Problem to solve>
Show each line of the entries below in which the word "planner" appears.

Records for processing>
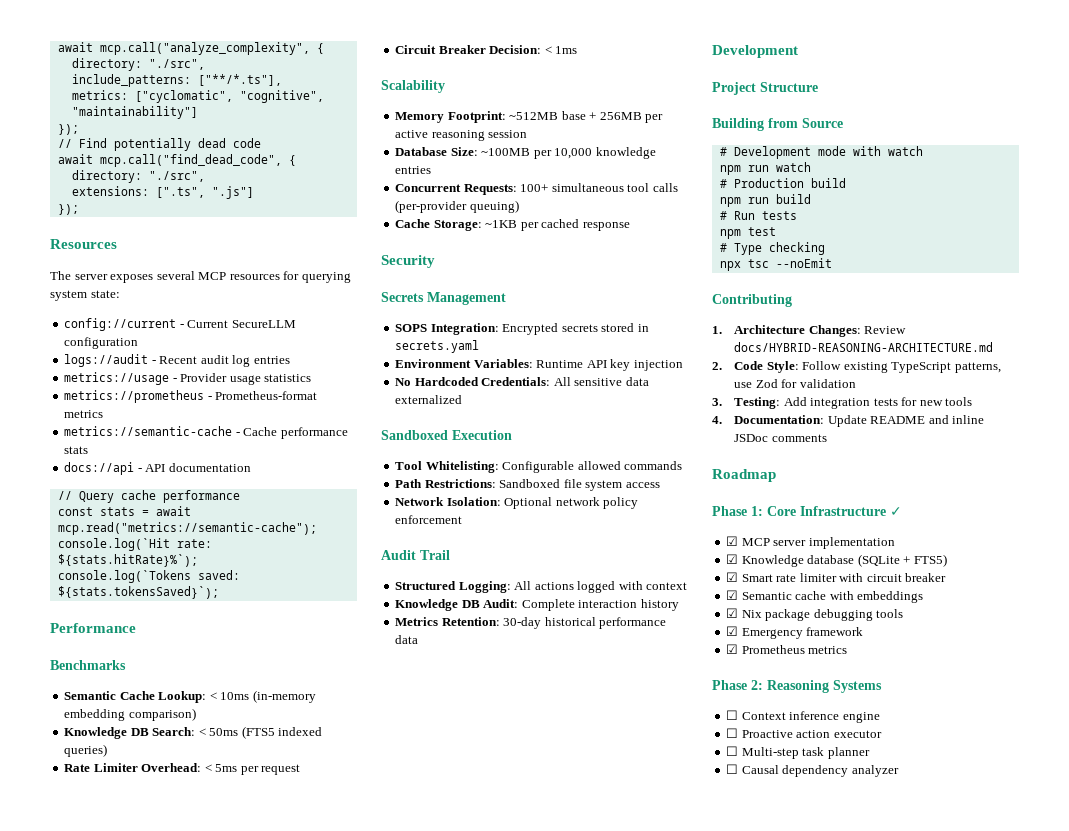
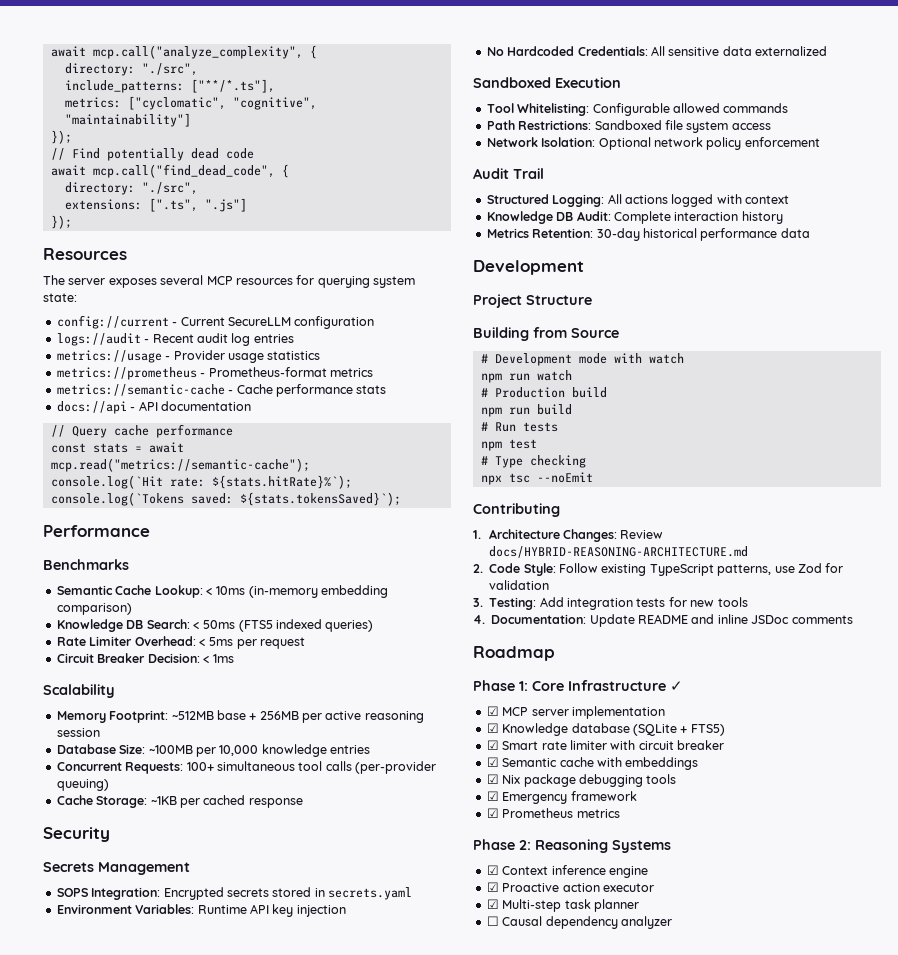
- ☐ Context inference engine
+ ☑ Context inference engine
- ☐ Proactive action executor
+ ☑ Proactive action executor
- ☐ Multi-step task planner
+ ☑ Multi-step task planner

Reply>
- ☐ Multi-step task planner
+ ☑ Multi-step task planner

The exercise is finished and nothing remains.